I never knew that they ate other insects till just now. Those white hornets were a scourge to us on the farm and very aggressive. We'd have to knock them out of the air with ether and a spray paint tip on the can cause they'd fly straight at your face and the sniper tip on the ether cans aren't good for this. One needs a "shotgun" tip!

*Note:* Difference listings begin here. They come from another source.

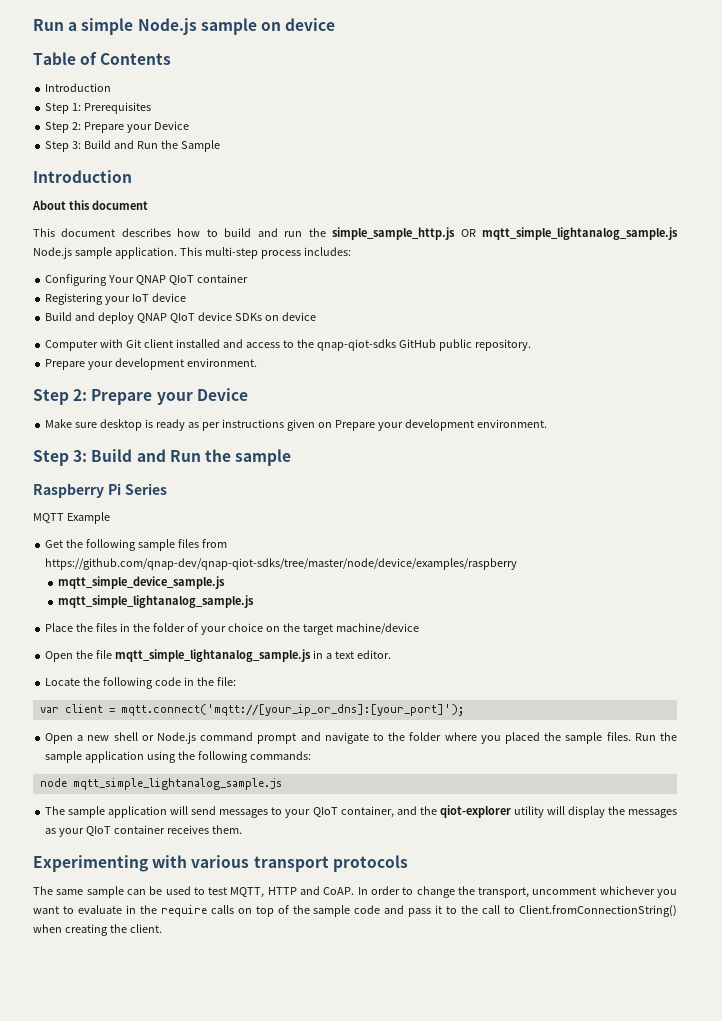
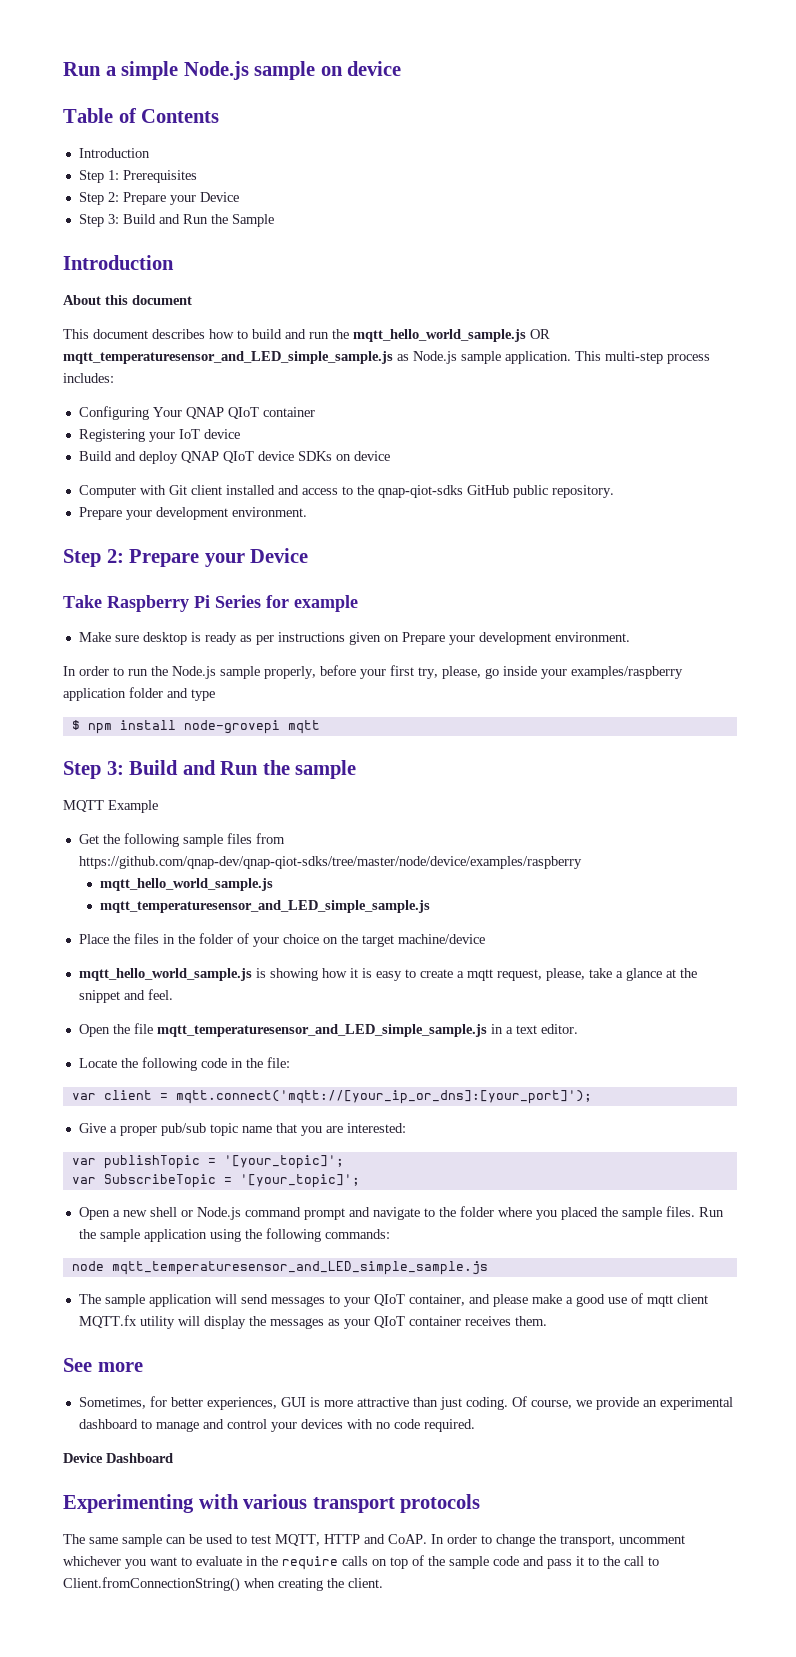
- This document describes how to build and run the simple_sample_http.js OR mqtt_simple_lightanalog_sample.js Node.js sample application.
+ This document describes how to build and run the mqtt_hello_world_sample.js OR mqtt_temperaturesensor_and_LED_simple_sample.js as Node.js sample application.
+ Take Raspberry Pi Series for example
+ In order to run the Node.js sample properly, before your first try, please, go inside your examples/raspberry application folder and type
+ $ npm install node-grovepi mqtt
- Raspberry Pi Series
  Get the following sample files from https://github.com/qnap-dev/qnap-qiot-sdks/tree/master/node/device/examples/raspberry
- mqtt_simple_device_sample.js
- mqtt_simple_lightanalog_sample.js
+ mqtt_hello_world_sample.js
+ mqtt_temperaturesensor_and_LED_simple_sample.js
+ mqtt_hello_world_sample.js is showing how it is easy to create a mqtt request, please, take a glance at the snippet and feel.
- Open the file mqtt_simple_lightanalog_sample.js in a text editor.
+ Open the file mqtt_temperaturesensor_and_LED_simple_sample.js in a text editor.
+ Give a proper pub/sub topic name that you are interested:
+ var publishTopic = '[your_topic]';
+ var SubscribeTopic = '[your_topic]';
- node mqtt_simple_lightanalog_sample.js
+ node mqtt_temperaturesensor_and_LED_simple_sample.js
- The sample application will send messages to your QIoT container, and the qiot-explorer utility will display the messages as your QIoT container receives them.
+ The sample application will send messages to your QIoT container, and please make a good use of mqtt client MQTT.fx utility will display the messages as your QIoT container receives them.
+ See more
+ Sometimes, for better experiences, GUI is more attractive than just coding. Of course, we provide an experimental dashboard to manage and control your devices with no code required.
+ Device Dashboard

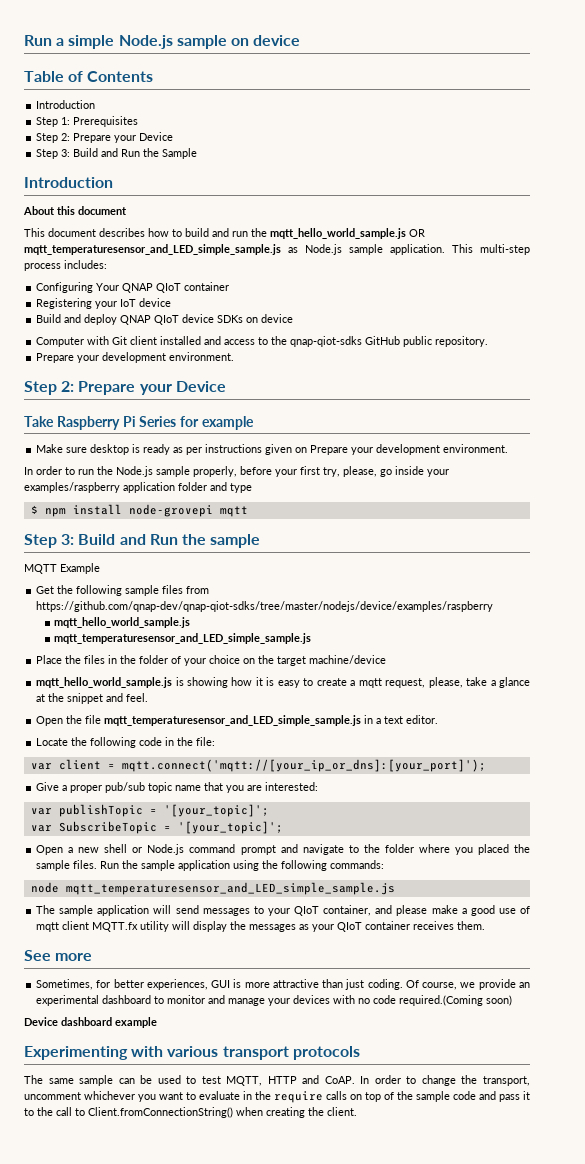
- Get the following sample files from https://github.com/qnap-dev/qnap-qiot-sdks/tree/master/node/device/examples/raspberry
+ Get the following sample files from https://github.com/qnap-dev/qnap-qiot-sdks/tree/master/nodejs/device/examples/raspberry
- Of course, we provide an experimental dashboard to manage and control your devices with no code required.
- Device Dashboard
+ Of course, we provide an experimental dashboard to monitor and manage your devices with no code required.(Coming soon)
+ Device dashboard example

Haven't seen any around in several years now.


----------



## hog987 (Apr 5, 2011)

We get some here every summer. They can be nasty but if they leave me along can be good. Wow they are tough. I have seen them catch and kill other hornets, yellow jackets and even bumblebees.


----------



## pettibone (Jul 18, 2015)

Was mowing hay a few weeks ago and had the back window open, along came one of these hornets carrying a fly, flew in the back window and then started bumping off windsheild and door got panicky and dropped the fly and flew back out the way he came in. Got my attention being a couple of inches away but didn't bother me at all. These hornets are mostly black but have a white tail but not all white


----------



## glasswrongsize (Sep 15, 2015)

Spent many 'o Sunday afternoon sitting on the porch and swatting flies for the hornets. I have a nest or two by the barn; I don't bother them and they don't bother me. It's pretty neat to have a "tame" one or two that will wait for you to swat flies for it.

Mark

It sure don't take much to amuse me, does it??!!


----------



## skyrydr2 (Oct 25, 2015)

Yeah..... I hate them with a passion! They will bite and sting many many times EACH! And fly off to come back another day! 
They get whacked at every sighting ! This time of year they are extremely aggressive too!


----------



## Hayjosh (Mar 24, 2016)

I'm allergic. If it flies and stings, it dies. A pest control company treats the house quarterly, after we had a basketball sized paper wasp nest hanging off one of the eves, a yellow jacket nest in the ground, and nests inside the siding. No more though after we've been treating for them.


----------



## glasswrongsize (Sep 15, 2015)

Hayjosh said:


> I'm allergic. If it flies and stings, it dies. A pest control company treats the house quarterly, after we had a basketball sized paper wasp nest hanging off one of the eves, a yellow jacket nest in the ground, and nests inside the siding. No more though after we've been treating for them.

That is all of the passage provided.